I wanted to avoid as much of the interstate as possible and so took Las Vegas Street to Highway 85/87, and portions of both roads sucked very much indeed, as in crumbling 55-mph two-laners with little or no shoulder. Nonetheless I survived and picked up I-25 at the Fountain exit. Hoo-boy, was that ever a barrel of laughs. At least the endless parade of tractor-trailer rigs blunted the headwind until I pulled off at the defunct Pikes Peak International Raceway, 22 miles south of the DogHaus.

Coming back was excellent. I not only had a tailwind, I skipped the interstate in favor of Old Pueblo Road, which is a staple of the leg-shavers’ Saturday ride out of Acacia Park downtown. It’s a winding two-laner that heads back to Fountain, and traffic was light, practically non-existent.

At Fountain I briefly considered revisiting the 85/87-to-Las Vegas route and then said screw it, instead picking up the Fountain Creek Regional Trail, which leads to the Pikes Peak Greenway Trail and home.
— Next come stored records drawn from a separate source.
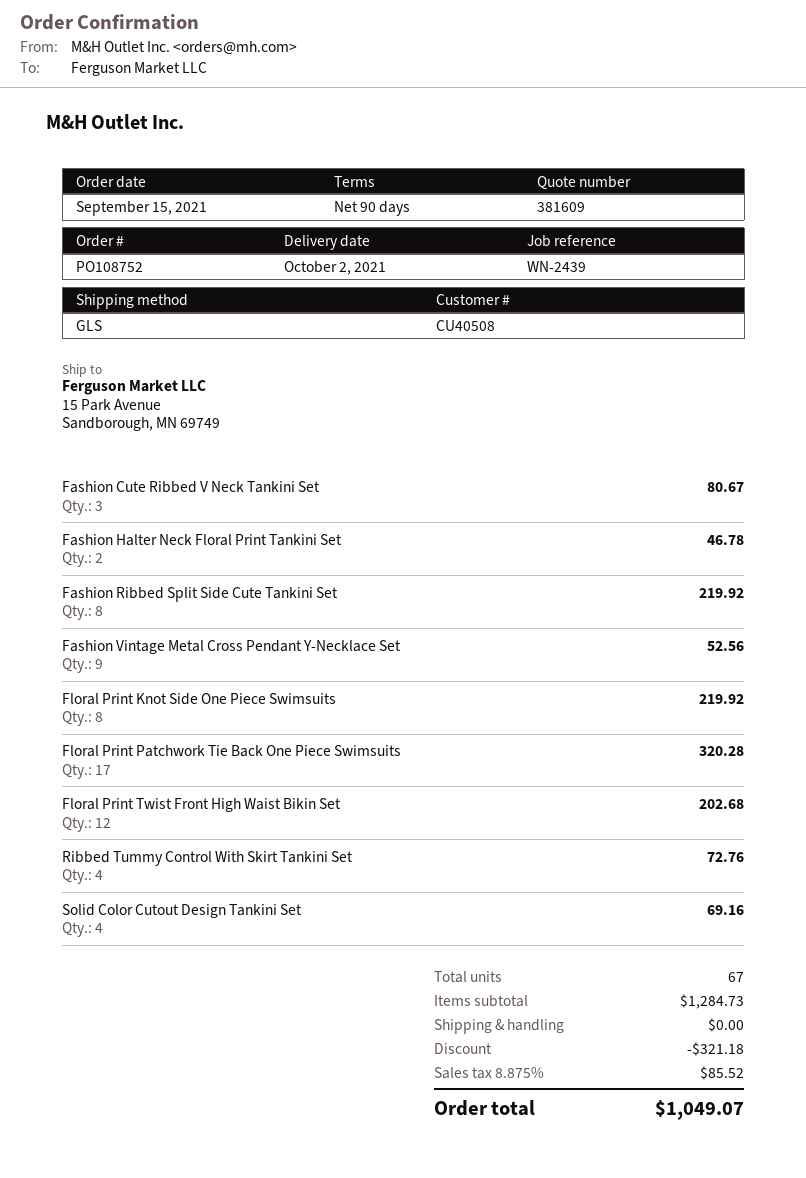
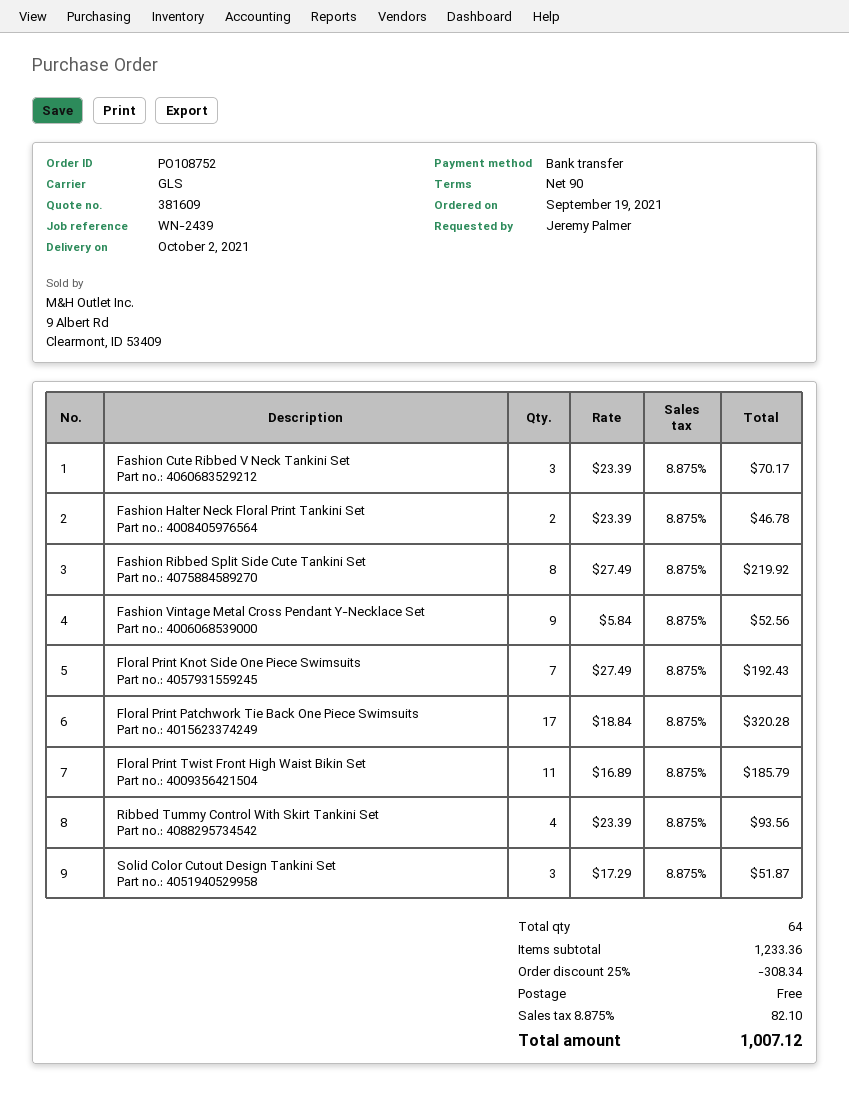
order date: 2021-09-15 -> 2021-09-19
Fashion Cute Ribbed V Neck Tankini Set: 3 for 80.67 -> 3 for 70.17
Floral Print Knot Side One Piece Swimsuits: 8 for 219.92 -> 7 for 192.43
Floral Print Twist Front High Waist Bikin Set: 12 for 202.68 -> 11 for 185.79
Ribbed Tummy Control With Skirt Tankini Set: 4 for 72.76 -> 4 for 93.56
Solid Color Cutout Design Tankini Set: 4 for 69.16 -> 3 for 51.87
total quantity: 67 -> 64
subtotal: 1284.73 -> 1233.36
discount: 321.18 -> 308.34
tax: 8.875% = 85.52 -> 8.875% = 82.10
total: 1049.07 -> 1007.12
Fat city, especially with a tailwind. More miles, but more smiles.

This, incidentally, is how Brian Gravestock of Old Town Bike Shop and the Bike Clinic Too gets out of Dodge when he has a hankering for some Mexican food in Pueblo, 45 miles south of here. He rides the trail to Fountain, picks up Old Pueblo, and then takes the frontage road where it’s available and the interstate where it’s not.

Sure beats sweltering in the office, awaiting evil tidings.